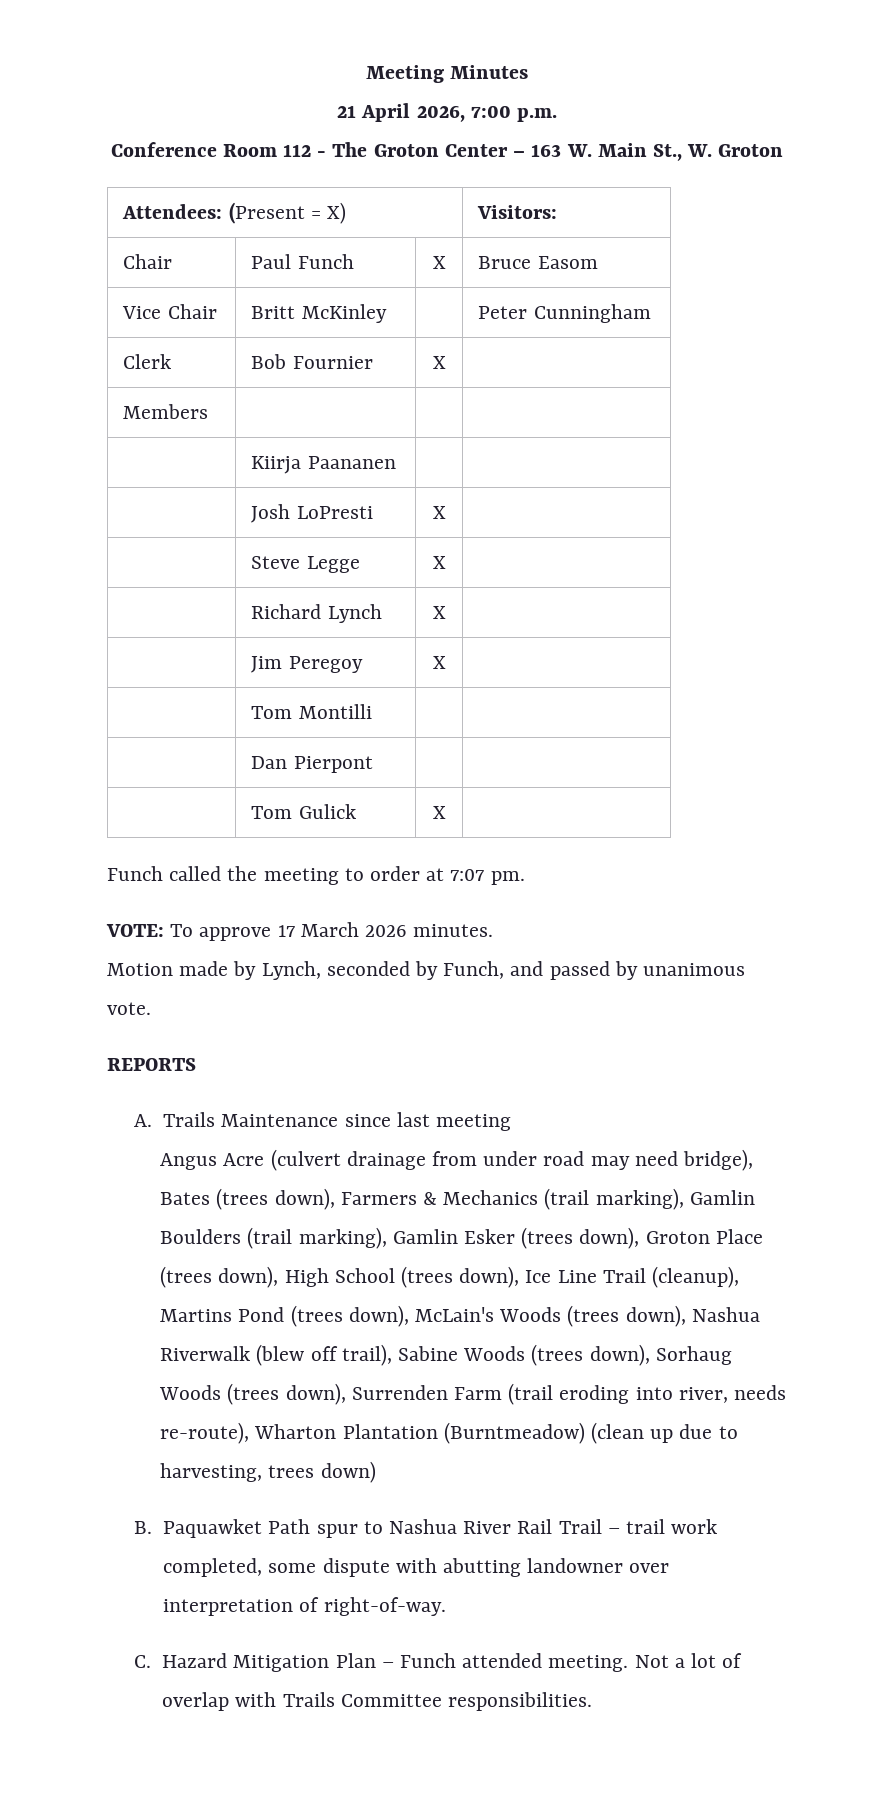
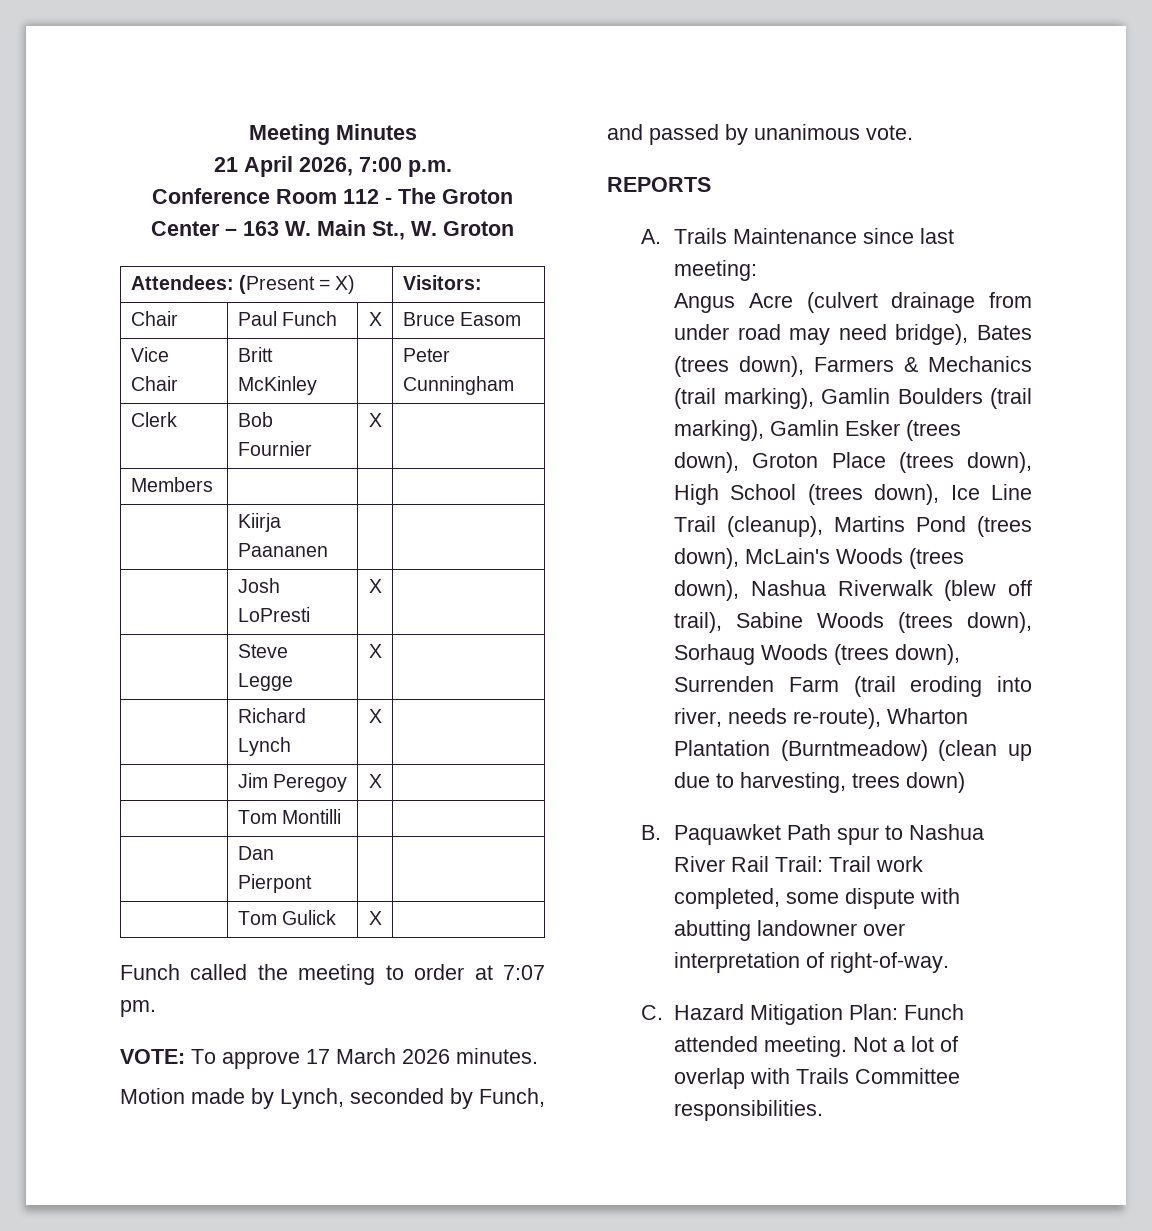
- A. Trails Maintenance since last meeting
+ A. Trails Maintenance since last meeting:
- B. Paquawket Path spur to Nashua River Rail Trail – trail work completed, some dispute with abutting landowner over interpretation of right-of-way.
+ B. Paquawket Path spur to Nashua River Rail Trail: Trail work completed, some dispute with abutting landowner over interpretation of right-of-way.
- C. Hazard Mitigation Plan – Funch attended meeting.
+ C. Hazard Mitigation Plan: Funch attended meeting.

EXERCISE INSTRUCTIONS: Only the lines from the one containing "- C. Hazard" through the final line of the data belong in the answer, repeated exactly.

WRITTEN RESPONSE:
- C. Hazard Mitigation Plan – Funch attended meeting.
+ C. Hazard Mitigation Plan: Funch attended meeting.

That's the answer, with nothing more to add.